In tables 2–4, we report the adjusted HRs and 95% CI for the association between stress at work (job demand, job control and job strain scores, respectively) and risk of infections. We found a similar monotonic association between job demand and infections in the fully adjusted models (including both confounders and mediators) and in the models without adjustments for potential mediators, with the highest risk in individuals having the highest job demand score. To exemplify, the incidence of infections among individuals in the third tertile of job demand score was 13% higher (HR=1.13; 95% CI=1.03 to 1.24) (without mediators: HR=1.12; 95% CI=1.03 to 1.22) compared with individuals in the first tertile of job demand (table 2).
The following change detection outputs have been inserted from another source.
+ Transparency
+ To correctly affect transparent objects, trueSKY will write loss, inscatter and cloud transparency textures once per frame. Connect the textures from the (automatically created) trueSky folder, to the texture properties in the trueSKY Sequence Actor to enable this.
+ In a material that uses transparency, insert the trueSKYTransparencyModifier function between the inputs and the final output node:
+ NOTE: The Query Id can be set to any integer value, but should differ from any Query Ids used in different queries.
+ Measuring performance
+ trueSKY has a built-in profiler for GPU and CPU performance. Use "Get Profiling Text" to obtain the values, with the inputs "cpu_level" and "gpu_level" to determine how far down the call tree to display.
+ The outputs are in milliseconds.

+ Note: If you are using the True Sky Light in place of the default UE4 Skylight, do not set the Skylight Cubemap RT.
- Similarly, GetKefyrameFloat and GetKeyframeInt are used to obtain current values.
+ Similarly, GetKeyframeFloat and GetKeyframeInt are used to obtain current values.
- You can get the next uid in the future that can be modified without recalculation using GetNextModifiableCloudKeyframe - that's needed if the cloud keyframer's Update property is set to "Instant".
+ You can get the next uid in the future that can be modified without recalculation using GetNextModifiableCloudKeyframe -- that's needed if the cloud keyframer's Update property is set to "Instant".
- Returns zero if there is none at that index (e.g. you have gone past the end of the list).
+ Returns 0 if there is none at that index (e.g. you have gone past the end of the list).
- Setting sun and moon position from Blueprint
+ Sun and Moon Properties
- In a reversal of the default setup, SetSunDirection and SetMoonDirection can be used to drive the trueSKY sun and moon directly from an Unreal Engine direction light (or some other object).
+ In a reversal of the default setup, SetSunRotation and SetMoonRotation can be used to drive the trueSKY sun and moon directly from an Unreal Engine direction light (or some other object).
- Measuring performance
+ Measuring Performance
An increased incidence of upper respiratory tract infections (HR=1.15; 95% CI=1.00 to 1.33) (without mediators: HR=1.18; 95% CI=1.03 to 1.35) and urinary tract infections (HR=1.31; 95% CI=1.09 to 1.57) (without mediators: HR=1.33; 95% CI=1.12 to 1.58) was found in individuals in the highest tertile of job demand compared with individuals in the first tertile, whereas we failed to reject the null hypothesis of no association between job demand and lower respiratory tract, gastrointestinal tract and skin infections.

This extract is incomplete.